In a way, I know that I’m going to get more writing done while I’m in the show, because having your life structured this way, where you have to be somewhere every night at 8:00, forces you to organize your time.

He always writes with a deadline (or else it won’t get finished), and he plays to his strengths by scheduling his writing time for the morning—his most productive time of day. Now that he has a dog, the morning walk is “when all the good stuff happens” and he’s able to tap into his peak creativity.

2 When The Going Gets Tough… Keep Going

Lin-Manuel deals with writer’s block, just like the rest of us. It took him a full six years to write Hamilton, and along the way he faced the same bouts of discouragement (and hope) that all writers face.

Anytime you write something, you go through so many phases. You go through the ‘I’m a Fraud’ phase. You go through the ‘I’ll Never Finish’ phase. And every once in a while you think, ‘What if I actually have created what I set out to create, and it’s received as such?’

So if Lin-Manuel seems a little superhuman, it’s not because he was bitten by a radioactive, song-writing spider — it’s because he worked at it.

Making words rhyme for a living is one of the great joys of my life . . . That’s a superpower I’ve been very conscious of developing. I started at the same level as everybody else, and then I just listened to more music and talked to myself until it was an actual superpower I could pull out on special occasions.

3 Make Your Work a Priority—Because It’s Worth It

A few years back, Lin-Manuel was sitting on a train headed to a friend’s birthday party, when he got the idea for a song. He started writing in his notebook and suddenly he had the chorus and he could see the whole shape of the song. When the train arrived at his stop he got off, went up to his friend’s party and said “Hey what’s up, man? Happy Birthday! I gotta go.” Then he left the party, got back on the train, and wrote the rest of the song (the Hamilton showstopper “Wait For It”) on the way home.

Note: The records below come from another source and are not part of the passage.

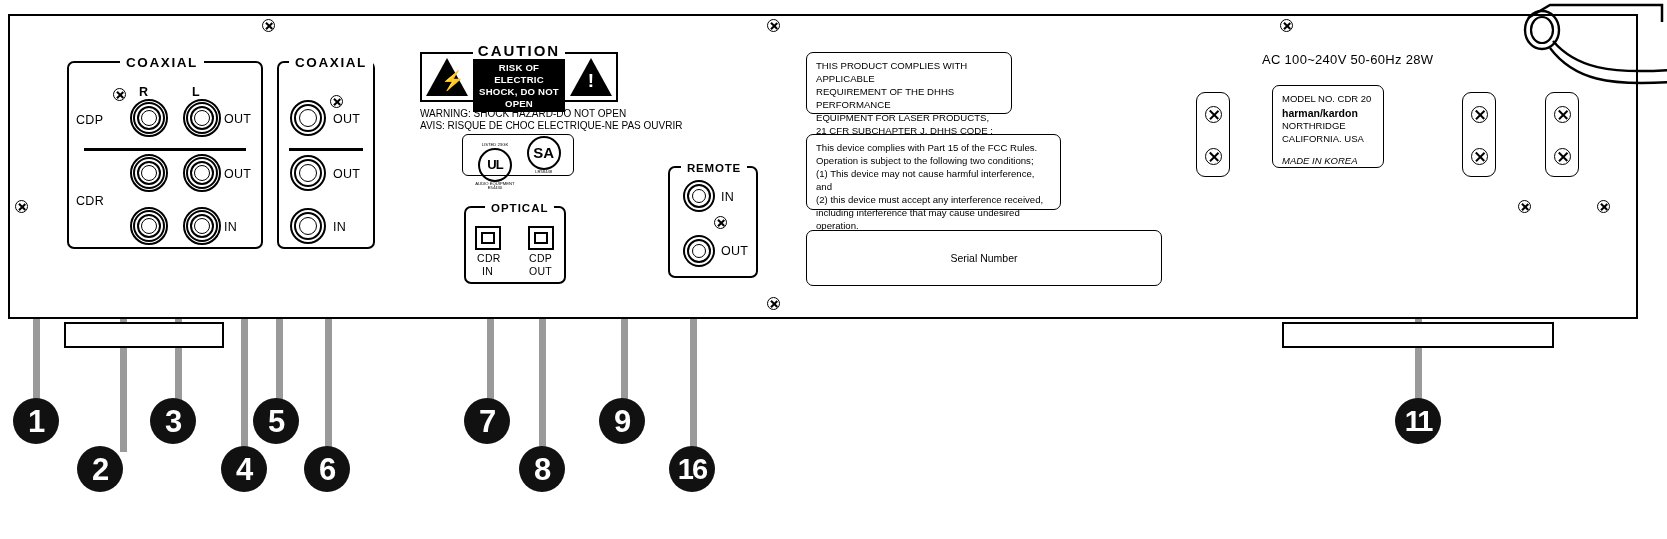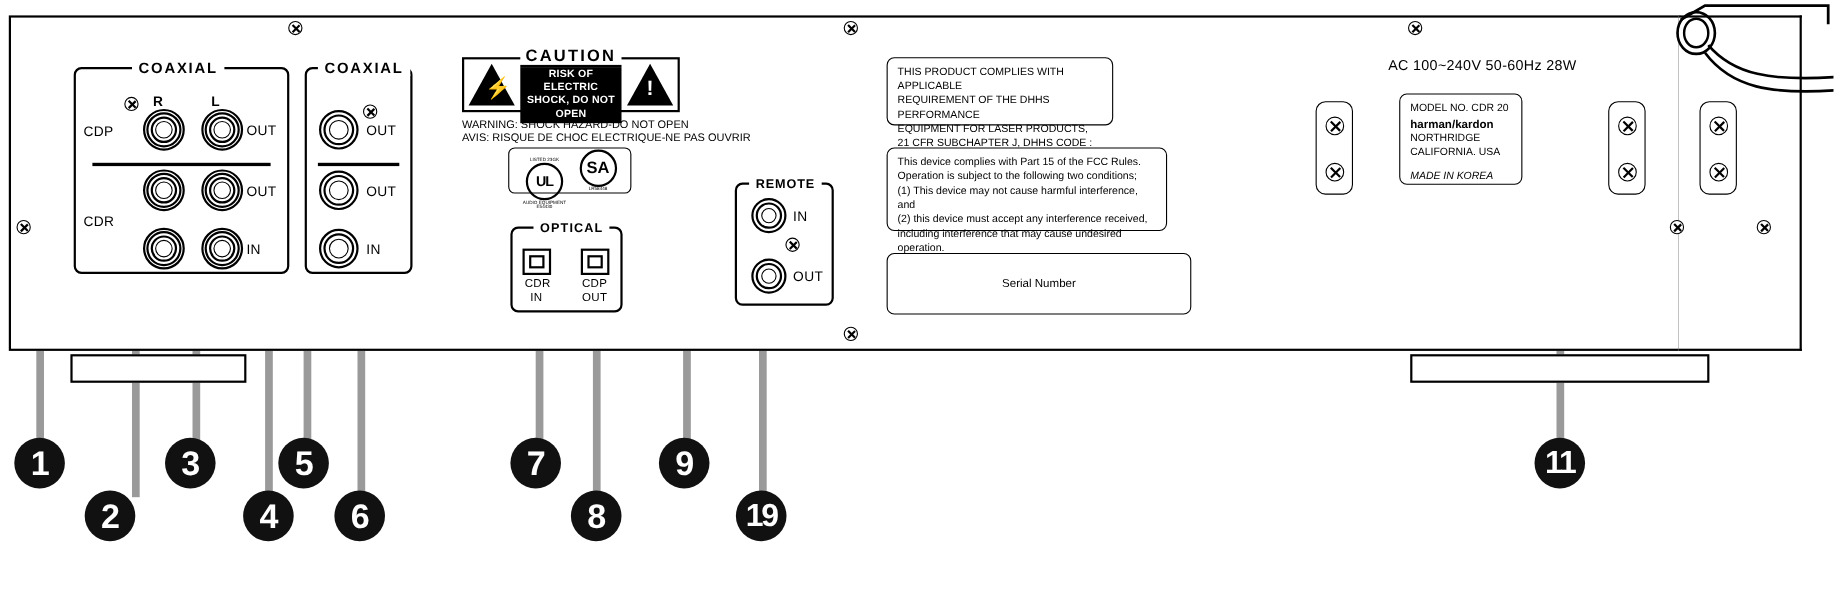--- a/index.html
+++ b/index.html
@@ -301,7 +301,7 @@
     <div class="tiny">including interference that may cause undesired operation.</div>
   </div>
 
-  <div class="abs serialbox" style="left:806px;top:230px;width:277px;height:56px;">
+  <div class="abs serialbox" style="left:806px;top:230px;width:356px;height:56px;">
     <span>Serial Number</span>
   </div>
 

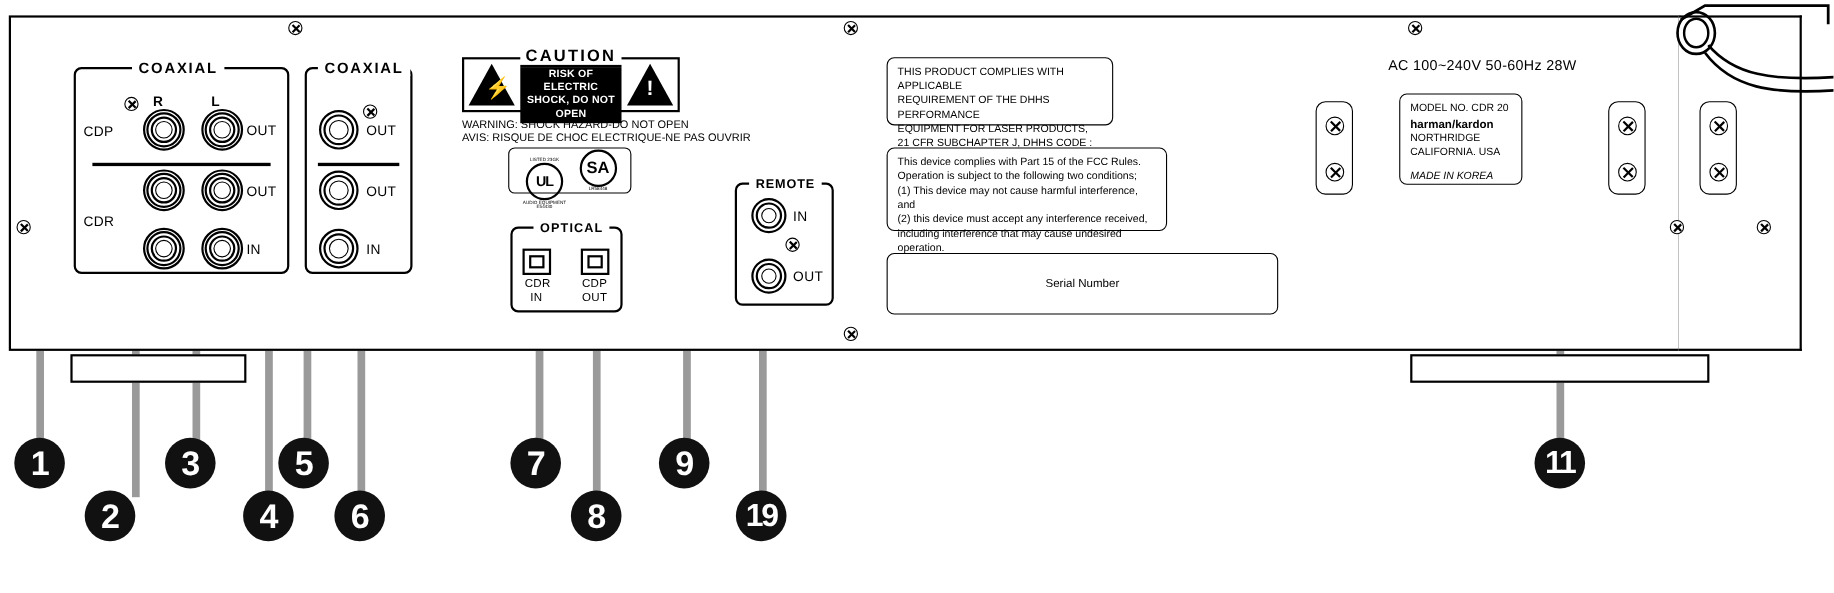--- a/index.html
+++ b/index.html
@@ -355,7 +355,7 @@
     <span>9</span>
   </div>
   <div class="callout two-d" style="left:669px;top:446px;">
-    <span>19</span>
+    <span>16</span>
   </div>
   <div class="callout two-d" style="left:1395px;top:398px;">
     <span>11</span>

You have to do that sometimes, you have to say no to your friends to say yes to your work. Because what are you gonna do, like, lose that idea because you decided to have a drink with your friends? It’s not worth it, your friend will be there!

4 Find Collaborators and Mentors You Can Learn From

Collaboration can be a key part of raising your work to the next level. There were many times when Lin-Manuel felt stuck when writing Hamilton, but he had mentors like John Weidman and Stephen Sondheim who he could turn to for encouragement and feedback. Lin-Manuel says his choice to work on projects is not based on whether he thinks they’ll succeed or fail, but on what he’s going to learn from the process.

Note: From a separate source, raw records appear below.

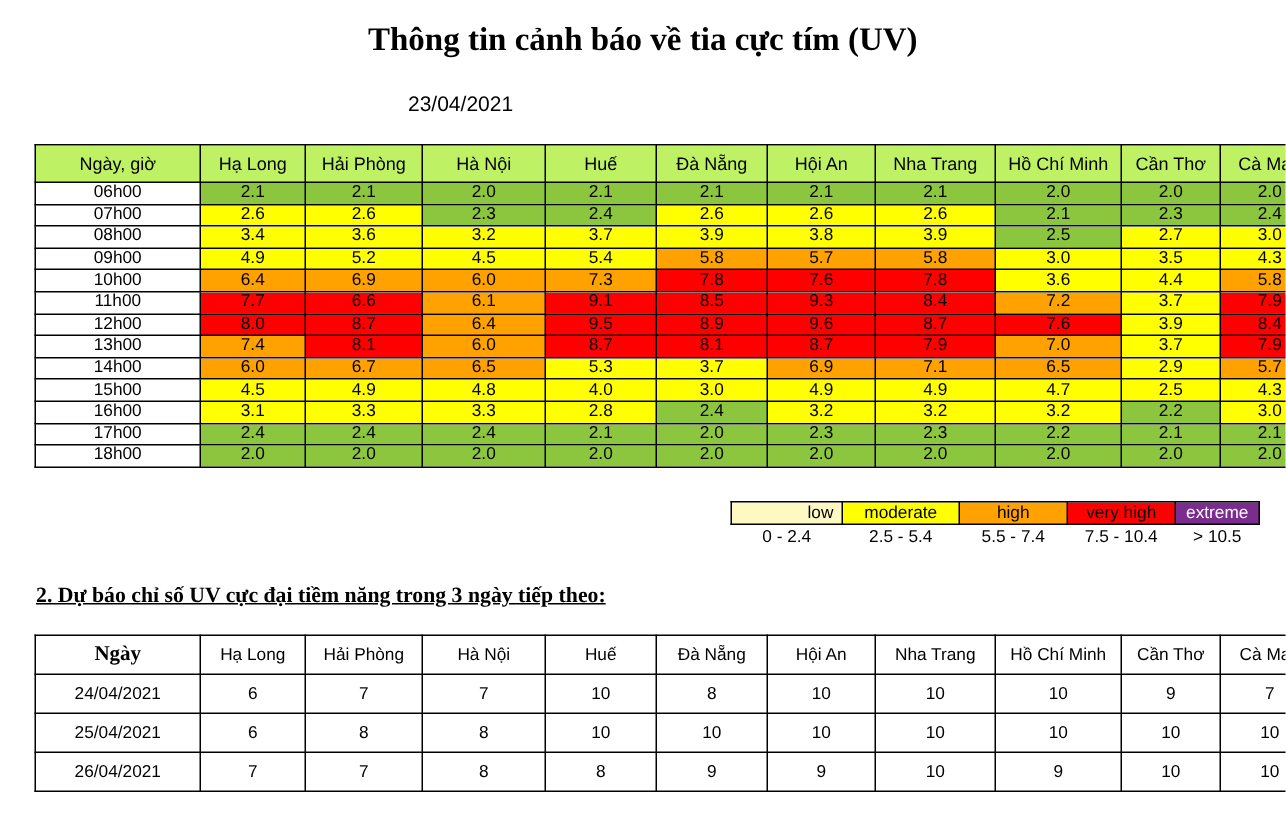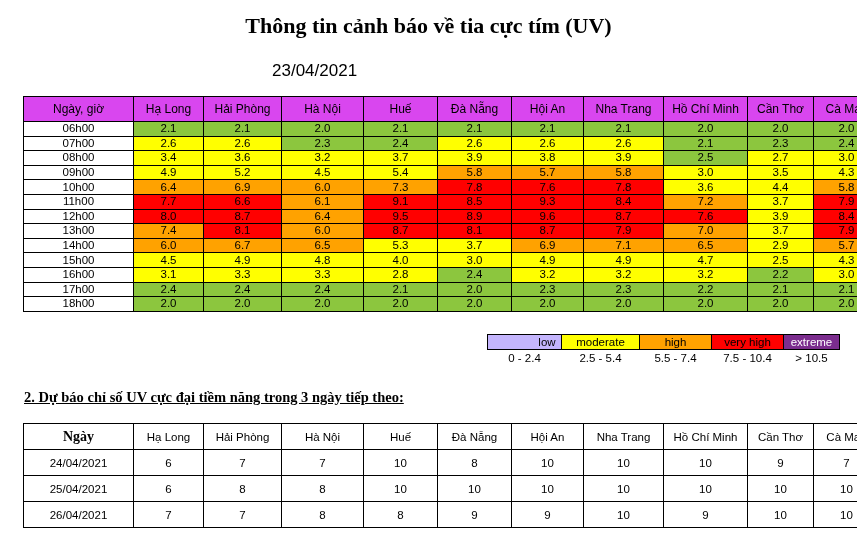--- a/index.html
+++ b/index.html
@@ -52,7 +52,7 @@
     top: 61px;
     left: 272px;
     font-family: "Liberation Sans", sans-serif;
-    font-size: 17px;
+    font-size: 14px;
     color: #000000;
     white-space: nowrap;
   }

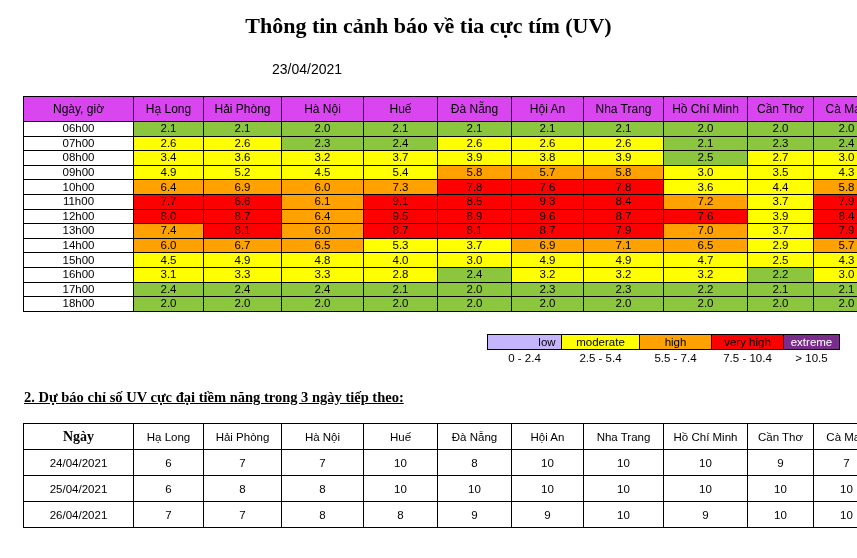--- a/index.html
+++ b/index.html
@@ -81,7 +81,7 @@
   .uv-table thead th {
     height: 25px;
     font-size: 12px;
-    background: #d946ef;
+    background: #bef264;
     font-weight: normal;
   }
   .uv-table td.hour {

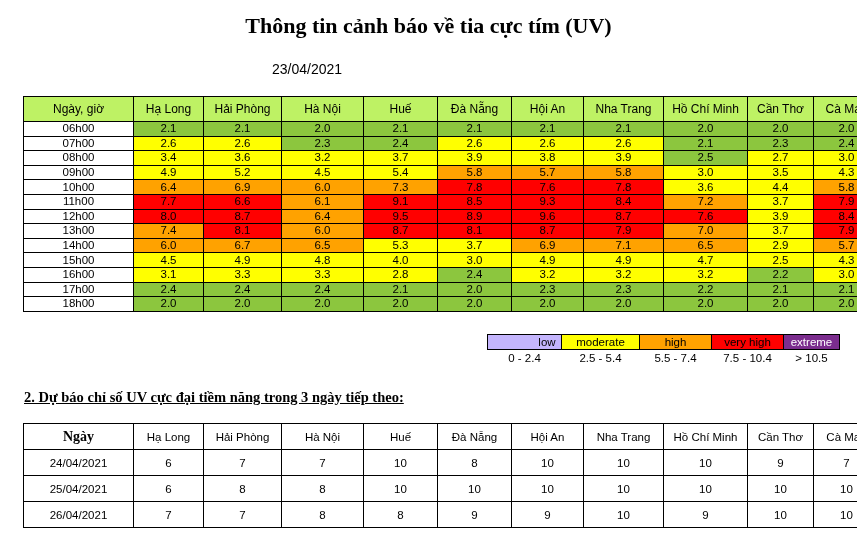--- a/index.html
+++ b/index.html
@@ -419,7 +419,7 @@
       </colgroup>
       <tbody>
         <tr class="swatch-row" id="legend-labels">
-            <td style="background: #c4b5fd; padding-left: 45px;">low</td>
+            <td style="background: #fef9c3; padding-left: 45px;">low</td>
             <td style="background: rgb(255, 255, 0);">moderate</td>
             <td style="background: rgb(255, 162, 0);">high</td>
             <td style="background: rgb(255, 0, 0);">very high</td>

I co-wrote . . . “Bring It On: The Musical,” not because ever since I was a little boy I wanted to write about cheerleaders, but because I knew I’d be working with Andy Blankenbuehler and Tom Kitt and Jeff Whitty and Amanda Green. And I knew I’d have . . . three new tools for my songwriting tool kit from working with that caliber of artists. . . . I could not have written “Hamilton” without having worked on “Bring It On” first.

5 Do Work That You Love

At the end of the day, whatever type of creative work you do, it’s important to love the project you’re pursuing. In Lin-Manuel’s case, musicals involve a huge time commitment, and like most creative projects, will not make you rich (unless it’s Hamilton, which seems to be the huge exception to every rule).

Basically I have the best job in the world because I fall in love for a living. I write musicals, and musicals take a long time to write. So when you have an idea you really have to fall in love with it.

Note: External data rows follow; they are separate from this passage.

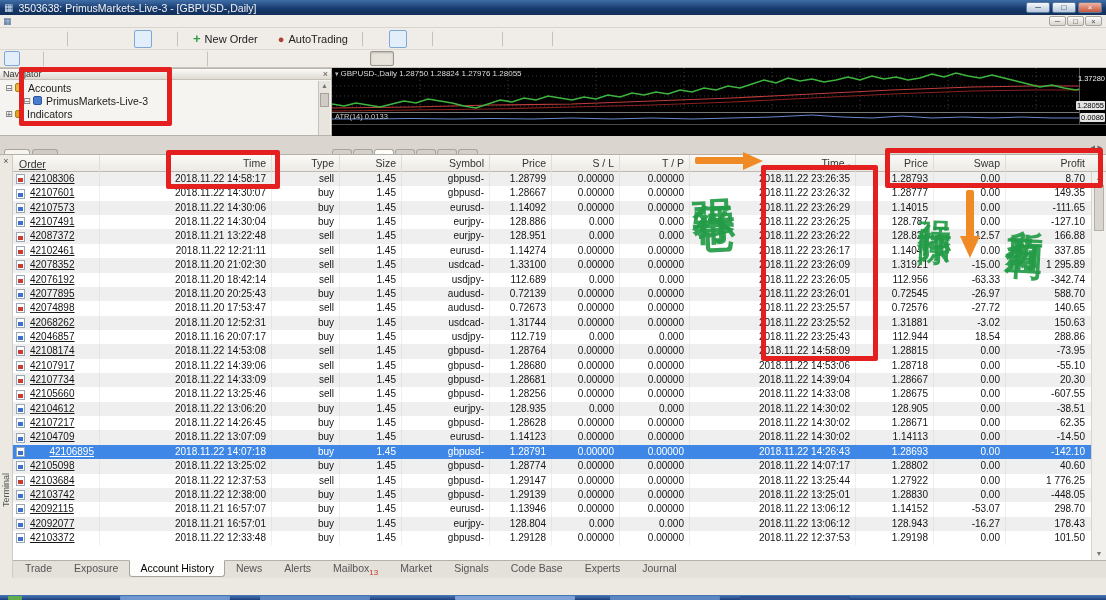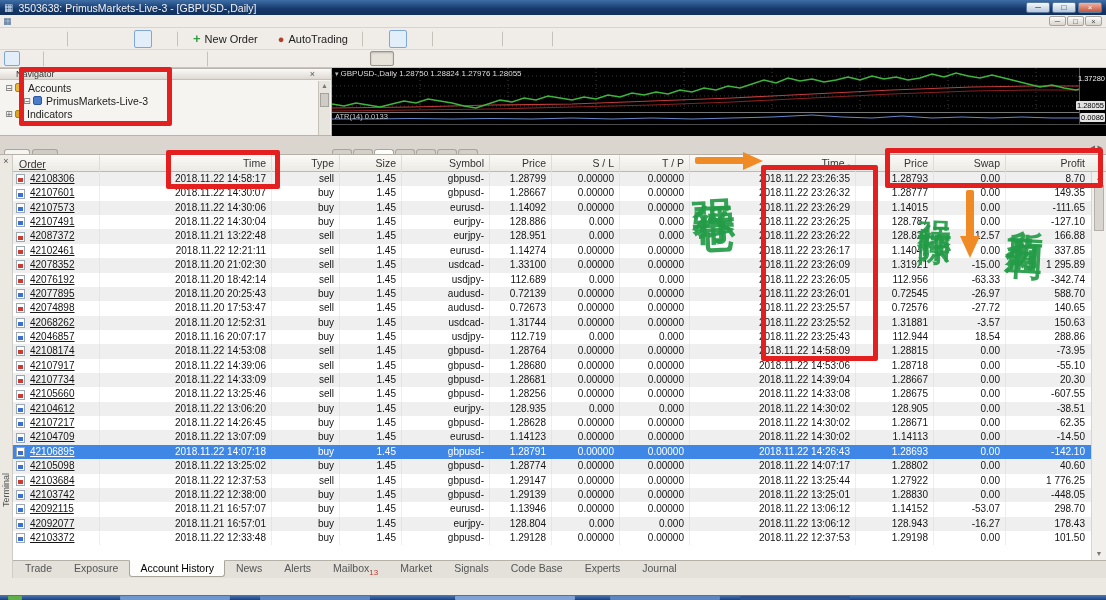--- a/index.html
+++ b/index.html
@@ -53,7 +53,7 @@
   .navigator{position:absolute;left:0;top:0;width:332px;height:68px;background:#f6f4f0;
     border:1px solid #b8b4ac;border-left:none;}
   .navtitle{height:11px;background:linear-gradient(#fbfaf8,#dedad2);border-bottom:1px solid #c5c1b9;
-    font-size:9px;color:#333;display:flex;align-items:center;padding:0 16px;}
+    font-size:9px;color:#333;display:flex;align-items:center;padding:0 3px;}
   .navtitle .nx{margin-left:auto;font-size:9px;color:#555;}
   .tree{position:relative;font-size:10.5px;color:#222;padding-top:1px;}
   .titem{display:flex;align-items:center;height:13px;white-space:nowrap;}

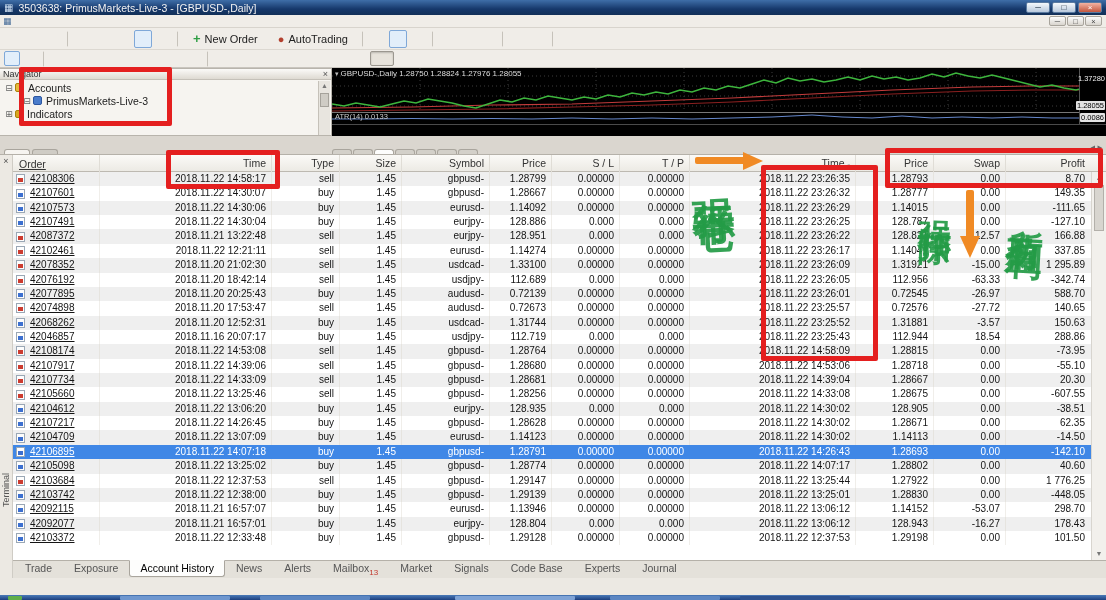--- a/index.html
+++ b/index.html
@@ -542,7 +542,7 @@
           <span class="c c-tp">0.00000</span>
           <span class="c c-time2">2018.11.22 23:25:52</span>
           <span class="c c-price2">1.31881</span>
-          <span class="c c-swap">-3.57</span>
+          <span class="c c-swap">-3.02</span>
           <span class="c c-profit">150.63</span>
         </div>
         <div class="trow t-buy">

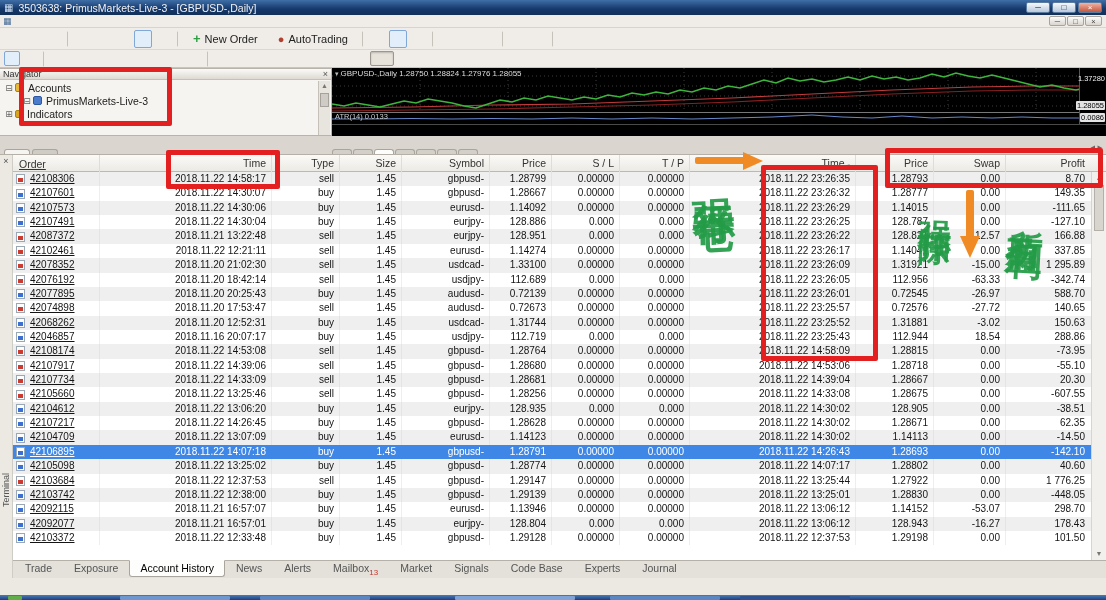--- a/index.html
+++ b/index.html
@@ -111,7 +111,7 @@
   .trow.selected{background:#3f87e6;color:#fff;}
   .c{height:100%;line-height:14.37px;text-align:right;padding-right:5px;white-space:nowrap;overflow:hidden;border-right:1px solid #f0eeea;}
   .trow.alt .c{border-right-color:#e6e4df;}
-  .trow.selected .c{border-right-color:transparent;}
+  .trow.selected .c{border-right-color:transparent;justify-content:space-between;}
   .c-order{width:87px;text-align:left;padding-left:3px;display:flex;align-items:center;text-decoration:underline;}
   .c-time{width:172px;} .c-type{width:68px;} .c-size{width:62px;} .c-symbol{width:88px;}
   .c-price{width:62px;} .c-sl{width:68px;} .c-tp{width:70px;} .c-time2{width:166px;}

He advocates the importance of pursuing those ideas that just won’t leave you alone. Reality-wise, sometimes this means finding a job you can support yourself with so you can have the flexibility to work on your passion projects. While writing In the Heights, Lin-Manuel worked as a substitute teacher, and in the early days of writing Hamilton he took a job acting in an unsuccessful TV show (Do No Harm) which allowed him to spend time in Philadelphia doing research.

Lin-Manuel had no idea whether Hamilton would be a success or not, but he was passionate about the idea and he was committed to doing his best work. And the results were truly magical.